Enough of that. I promised you four suggestions, and so far have offered only three. The other prerequisite for living sanely in an insane world is an attitude toward life, which I can describe no further than as gratitude and joy in the very fact of one’s existence, and in the existence of one’s fellow human beings. The cynic responds, why should one be joyful in life, when in no time it is followed by death, and when with each man’s death the whole universe, to him, ceases to exist? I can offer an answer that strikes me as reasonable, though perhaps it is merely a rationalization of my own joy. Scientists, as we know, deal in probabilities rather than, as was once thought, in absolute laws. Anything that happens with a probability of, say, ten to the millionth power to one, is pretty much a sure thing. If the theory of evolution has any validity (I regard it as somewhat silly, a confirmation of Chesterton’s comment that people who don’t believe in God will believe in anything), if it does have any validity, I say, what do you suppose the probability of man’s existence is? I am speaking of the movement up through the countless environmental changes and mutations necessary for the evolution from primordial ooze to humanity. I can assure you that it is considerably more farfetched than a ten-to-the-millionth-power-to-one shot; it is approximately as likely as the spontaneous transformation of every atom in this room into an atom of plutonium.

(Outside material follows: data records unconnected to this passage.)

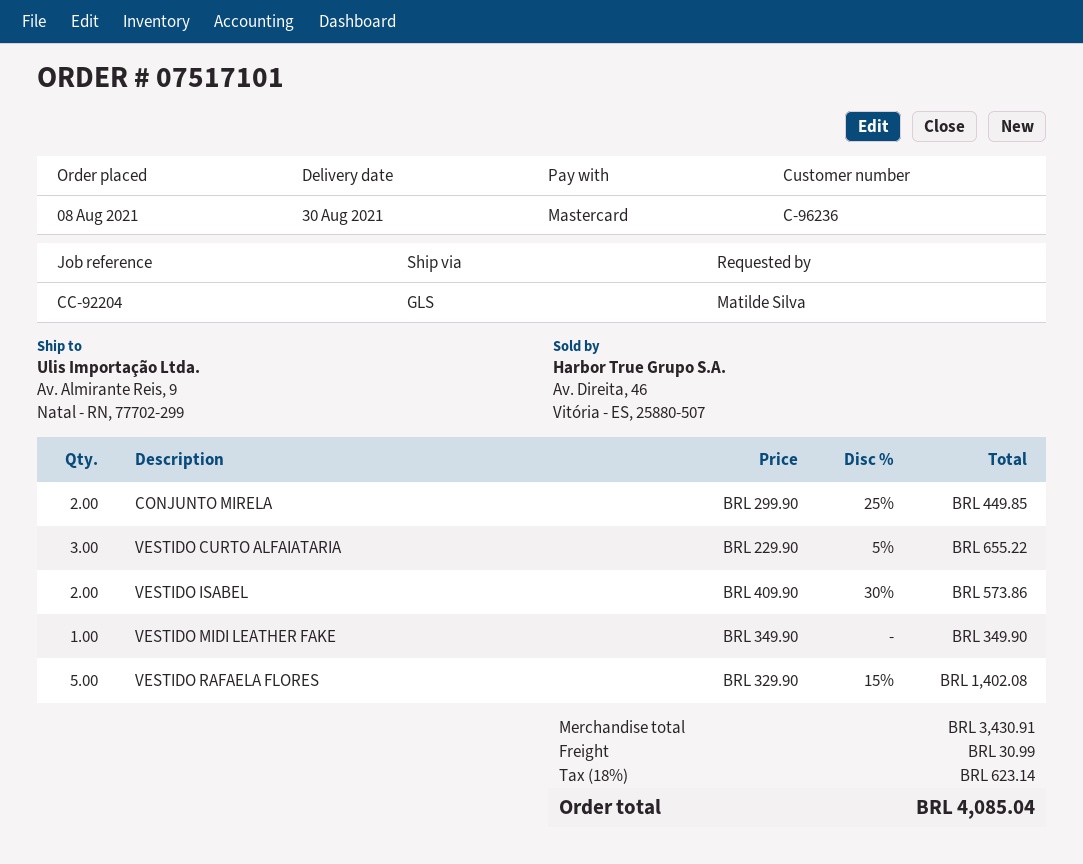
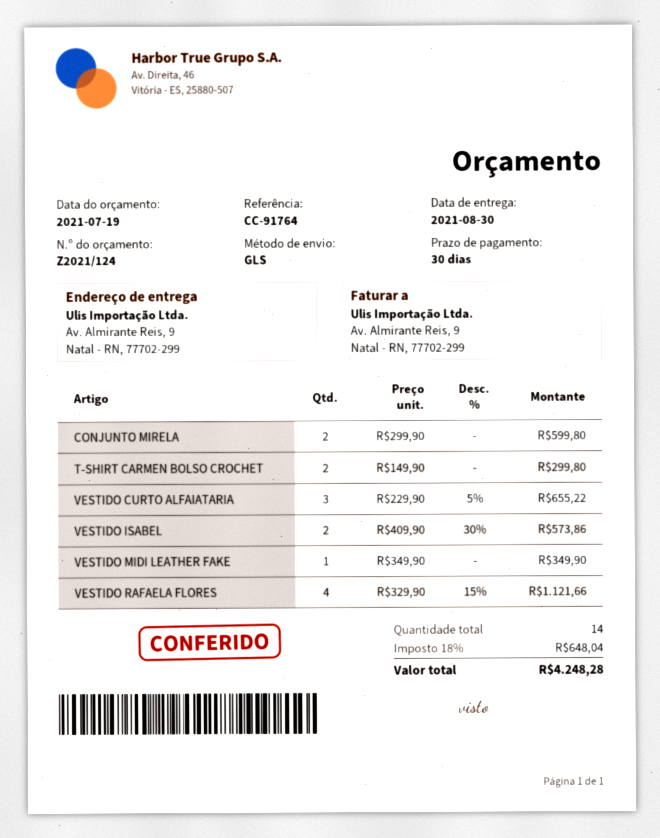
reference: CC-92204 -> CC-91764
CONJUNTO MIRELA: 2 x 299.90 - 25% = 449.85 -> 2 x 299.90 = 599.80
VESTIDO RAFAELA FLORES: 5 x 329.90 - 15% = 1402.08 -> 4 x 329.90 - 15% = 1121.66
T-SHIRT CARMEN BOLSO CROCHET: none -> 2 x 149.90 = 299.80
shipping: 30.99 -> none
tax: 18% = 623.14 -> 18% = 648.04
total: 4085.04 -> 4248.28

And given the existence of man, the probabilities against my own existence—or yours—are again as high as those against the existence of man. You can attribute this to God, or to big bangs, or to sheer blind luck; all I can do is shout hallelujah, I got here! My God, I got here! In the face of this colossal fact, I must exult in my gratitude, for everything else is trivial: no matter what the uncertainties, whether things are better or worse, whether I am hungry or well fed, whether I am sick or healthy, or cold or comfortable, or honored and respected, or despised and kicked and beaten, even that I shall soon be leaving, all is trivial compared to the miracle that I got here. Fellow miracles, let us rejoice together.